▶ [REQUIREMENT]: Where in the data below does the word "class" appear? Copy every line that has it.
____________________
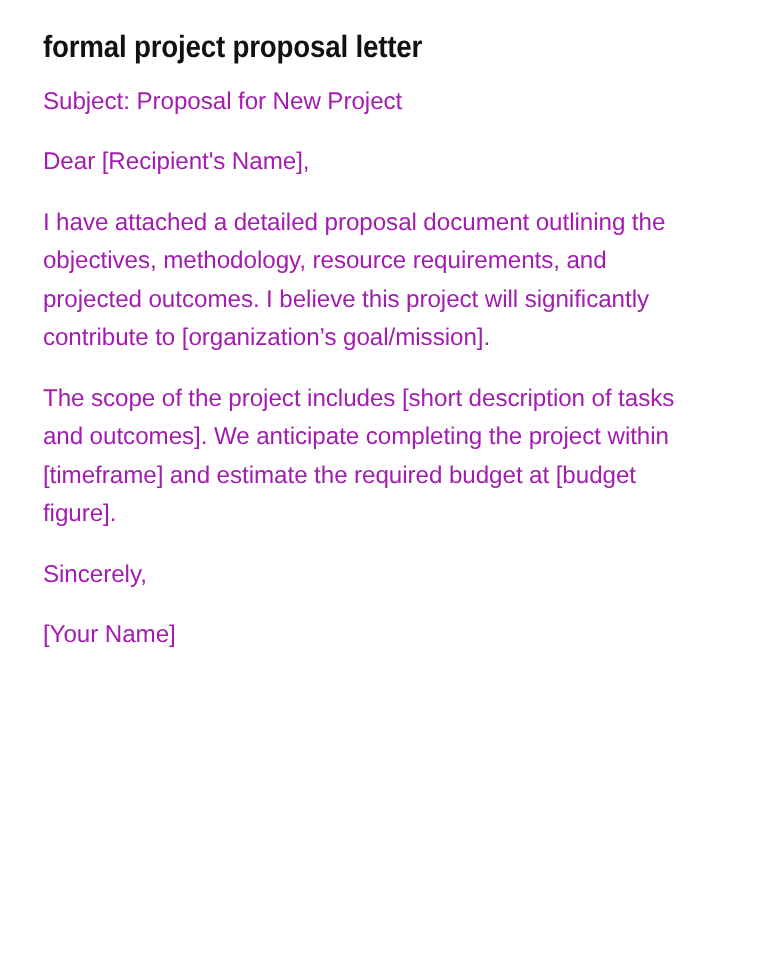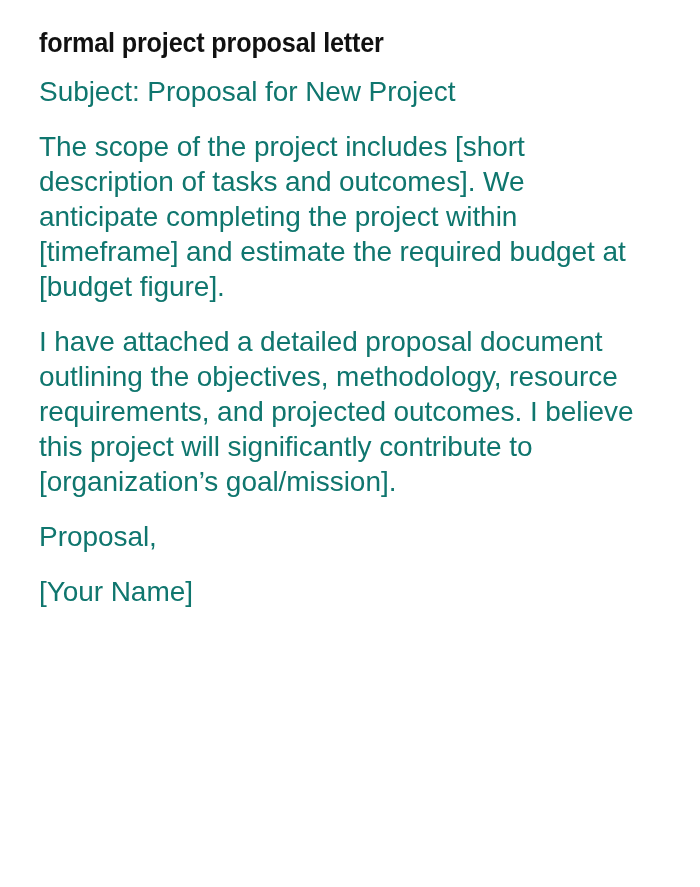--- a/index.html
+++ b/index.html
@@ -34,46 +34,47 @@
     transform-origin: left center;
     color: #111111;
     white-space: nowrap;
   }
   .letter-body {
     width: 606px;
   }
   .para {
     margin: 0 0 20px 0;
     padding: 0;
-    font-size: 28px;
+    font-size: 22px;
     line-height: 35px;
-    color: #0f766e;
+    color: #a21caf;
     word-spacing: -0.15px;
     letter-spacing: -0.05px;
   }
   .para:last-child {
     margin-bottom: 0;
   }
 </style>
 </head>
 <body>
 
 <div class="page">
 
   <h1 class="doc-title">formal project proposal letter</h1>
 
   <div class="letter-body">
 
     <p class="para">Subject: Proposal for New Project</p>
 
+    <p class="para">Dear [Recipient's Name],</p>
 
+
+    <p class="para">I have attached a detailed proposal document outlining the objectives, methodology, resource requirements, and projected outcomes. I believe this project will significantly contribute to [organization’s goal/mission].</p>
 
     <p class="para">The scope of the project includes [short description of tasks and outcomes]. We anticipate completing the project within [timeframe] and estimate the required budget at [budget figure].</p>
 
-    <p class="para">I have attached a detailed proposal document outlining the objectives, methodology, resource requirements, and projected outcomes. I believe this project will significantly contribute to [organization’s goal/mission].</p>
 
-
-    <p class="para">Proposal,</p>
+    <p class="para">Sincerely,</p>
 
     <p class="para">[Your Name]</p>
 
   </div>
 </div>
 
 </body></html>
____________________
▶ [RESULT]:
 <div class="page">
   <h1 class="doc-title">formal project proposal letter</h1>
   <div class="letter-body">
     <p class="para">Subject: Proposal for New Project</p>
+    <p class="para">Dear [Recipient's Name],</p>
+    <p class="para">I have attached a detailed proposal document outlining the objectives, methodology, resource requirements, and projected outcomes. I believe this project will significantly contribute to [organization’s goal/mission].</p>
     <p class="para">The scope of the project includes [short description of tasks and outcomes]. We anticipate completing the project within [timeframe] and estimate the required budget at [budget figure].</p>
-    <p class="para">I have attached a detailed proposal document outlining the objectives, methodology, resource requirements, and projected outcomes. I believe this project will significantly contribute to [organization’s goal/mission].</p>
-    <p class="para">Proposal,</p>
+    <p class="para">Sincerely,</p>
     <p class="para">[Your Name]</p>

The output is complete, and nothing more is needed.